インドからバングラデシュにかけて中心気圧942hPaのサイクロンが猛威を振るった。尊い命を連れ去っていく自然の猛威にひれ伏すしかないのだが、それでも現地対応は素晴らしかったと、国連は現地対応を称賛している。猛烈な台風が昨年、我が国を襲撃し、各地で甚大な被害をもたらしたことは記憶に当たららしい。TV映像でサイクロンの有様を見たが、最大風速55mって計測間違いなのではと思う程の猛威であった。我が国に来ていたらと思うと、ただただ、恐怖である。

天災は忘れたころにやってくるとは寺田寅彦先生のお言葉とされているが、具体的に残された文章の中からは見出されていない。過去には天災と呼べる大規模な地震・雷・火事・台風(おやじ)は、それこそ「前回はいつだったっけ?」というくらいのタイミングでしかやってこなかったという事なのだろうが、近年は年がら年中やってきている気がする。

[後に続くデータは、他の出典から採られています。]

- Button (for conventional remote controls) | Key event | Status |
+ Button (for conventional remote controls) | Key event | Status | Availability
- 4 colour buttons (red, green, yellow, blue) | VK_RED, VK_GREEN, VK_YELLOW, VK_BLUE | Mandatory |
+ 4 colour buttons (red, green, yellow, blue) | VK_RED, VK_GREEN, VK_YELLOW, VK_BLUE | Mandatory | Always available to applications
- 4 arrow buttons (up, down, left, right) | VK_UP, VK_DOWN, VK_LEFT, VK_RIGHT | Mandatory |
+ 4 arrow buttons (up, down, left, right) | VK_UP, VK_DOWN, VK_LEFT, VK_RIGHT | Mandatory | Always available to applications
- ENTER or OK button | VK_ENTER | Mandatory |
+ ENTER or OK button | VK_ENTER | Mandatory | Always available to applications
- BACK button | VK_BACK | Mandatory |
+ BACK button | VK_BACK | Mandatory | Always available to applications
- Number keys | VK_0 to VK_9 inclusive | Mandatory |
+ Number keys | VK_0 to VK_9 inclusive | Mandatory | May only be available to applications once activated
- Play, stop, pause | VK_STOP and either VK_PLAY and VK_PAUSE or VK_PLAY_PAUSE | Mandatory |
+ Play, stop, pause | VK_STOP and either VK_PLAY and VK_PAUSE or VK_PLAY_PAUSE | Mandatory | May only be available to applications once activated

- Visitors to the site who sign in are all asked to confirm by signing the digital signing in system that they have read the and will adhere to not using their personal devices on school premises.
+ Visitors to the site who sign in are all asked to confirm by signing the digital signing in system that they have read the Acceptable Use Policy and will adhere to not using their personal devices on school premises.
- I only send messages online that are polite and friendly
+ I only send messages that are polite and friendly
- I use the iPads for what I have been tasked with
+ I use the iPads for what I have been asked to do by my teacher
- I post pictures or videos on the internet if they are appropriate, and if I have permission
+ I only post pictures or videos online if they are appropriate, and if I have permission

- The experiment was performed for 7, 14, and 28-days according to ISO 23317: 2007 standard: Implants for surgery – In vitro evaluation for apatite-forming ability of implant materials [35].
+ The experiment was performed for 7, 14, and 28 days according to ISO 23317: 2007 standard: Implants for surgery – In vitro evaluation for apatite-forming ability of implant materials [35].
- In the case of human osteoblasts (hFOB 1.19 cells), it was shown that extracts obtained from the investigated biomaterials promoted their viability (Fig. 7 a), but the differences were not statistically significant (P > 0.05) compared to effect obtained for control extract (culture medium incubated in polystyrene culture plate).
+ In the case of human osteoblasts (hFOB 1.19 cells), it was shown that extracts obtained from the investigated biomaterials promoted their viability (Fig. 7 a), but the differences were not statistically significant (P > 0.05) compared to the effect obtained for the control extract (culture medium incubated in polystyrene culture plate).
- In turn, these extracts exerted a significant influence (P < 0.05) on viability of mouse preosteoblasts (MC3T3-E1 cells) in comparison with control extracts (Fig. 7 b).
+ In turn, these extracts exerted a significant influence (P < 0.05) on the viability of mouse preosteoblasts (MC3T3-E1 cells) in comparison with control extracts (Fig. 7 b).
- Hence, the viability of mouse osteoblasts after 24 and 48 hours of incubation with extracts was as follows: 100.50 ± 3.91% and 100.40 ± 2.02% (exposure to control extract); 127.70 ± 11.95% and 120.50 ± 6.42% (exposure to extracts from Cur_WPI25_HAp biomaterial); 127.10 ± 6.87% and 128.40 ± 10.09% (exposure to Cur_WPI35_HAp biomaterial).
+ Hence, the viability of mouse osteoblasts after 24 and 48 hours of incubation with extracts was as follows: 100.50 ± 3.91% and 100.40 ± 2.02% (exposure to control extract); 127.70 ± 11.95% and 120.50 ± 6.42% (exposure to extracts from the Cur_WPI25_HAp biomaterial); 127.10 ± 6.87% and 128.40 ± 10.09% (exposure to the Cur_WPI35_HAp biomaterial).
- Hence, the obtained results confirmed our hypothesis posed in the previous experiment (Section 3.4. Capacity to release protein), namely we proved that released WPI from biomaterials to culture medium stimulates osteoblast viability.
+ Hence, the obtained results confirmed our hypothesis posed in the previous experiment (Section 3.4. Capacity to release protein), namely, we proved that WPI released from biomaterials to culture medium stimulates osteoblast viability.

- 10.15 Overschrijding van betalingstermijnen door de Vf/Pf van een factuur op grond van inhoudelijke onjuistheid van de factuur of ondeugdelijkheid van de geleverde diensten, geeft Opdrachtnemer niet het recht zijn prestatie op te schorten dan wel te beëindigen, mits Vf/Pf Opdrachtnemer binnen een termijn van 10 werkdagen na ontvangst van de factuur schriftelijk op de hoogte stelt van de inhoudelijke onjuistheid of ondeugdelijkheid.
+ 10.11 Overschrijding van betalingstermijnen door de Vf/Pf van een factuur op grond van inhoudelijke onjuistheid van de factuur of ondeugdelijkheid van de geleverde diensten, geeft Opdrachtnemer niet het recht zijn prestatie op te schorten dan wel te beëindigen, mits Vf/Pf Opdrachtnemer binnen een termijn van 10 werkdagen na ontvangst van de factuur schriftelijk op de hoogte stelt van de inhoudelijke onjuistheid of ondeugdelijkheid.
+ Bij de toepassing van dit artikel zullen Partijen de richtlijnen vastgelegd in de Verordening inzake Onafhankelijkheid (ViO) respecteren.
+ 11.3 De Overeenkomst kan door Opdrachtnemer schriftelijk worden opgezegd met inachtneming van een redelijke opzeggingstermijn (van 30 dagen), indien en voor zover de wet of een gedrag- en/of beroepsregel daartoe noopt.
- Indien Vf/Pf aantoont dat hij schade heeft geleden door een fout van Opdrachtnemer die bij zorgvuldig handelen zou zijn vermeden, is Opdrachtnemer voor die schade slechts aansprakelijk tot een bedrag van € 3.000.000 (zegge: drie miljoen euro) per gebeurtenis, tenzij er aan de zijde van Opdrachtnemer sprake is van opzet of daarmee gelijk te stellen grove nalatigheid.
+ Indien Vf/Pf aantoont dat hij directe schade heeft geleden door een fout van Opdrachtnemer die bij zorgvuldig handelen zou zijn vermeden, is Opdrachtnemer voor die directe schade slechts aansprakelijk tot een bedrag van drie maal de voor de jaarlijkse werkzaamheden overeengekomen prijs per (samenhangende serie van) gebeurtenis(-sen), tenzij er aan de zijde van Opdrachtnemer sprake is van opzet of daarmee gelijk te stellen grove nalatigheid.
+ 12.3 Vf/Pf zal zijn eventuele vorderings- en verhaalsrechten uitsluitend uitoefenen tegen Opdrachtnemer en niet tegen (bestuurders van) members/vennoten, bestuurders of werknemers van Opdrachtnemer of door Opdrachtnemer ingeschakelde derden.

気象庁によれば海洋監視海域の水温は、エルニーニョ現象が続いているとしており、日本においては暖冬・冷夏の指針となっている。エルニーニョだけを見ていると、暖冬だったのだろうなと感じるし、そうなると今年の夏は昨年ほどには酷暑にならないのかなと期待してしまう。目に見えるものに引っ張られるという、人間の浅ましさに苦笑いである。

目に見えると、まだやってきてもいない未来においても、自分が安楽の方向のきっかけとして採用してしまう。見えなければ不安に思って過剰防衛に走ってしまう。10連休が終わったばかりであるが、お盆のお休みもカレンダー上では見えているわけで、そこで何をしようかなとたくらんでしまう。常日頃こそ新規事象を生み出さねばならぬのに、見えるものを原因にして行動しない自分が見える。何とかせねば。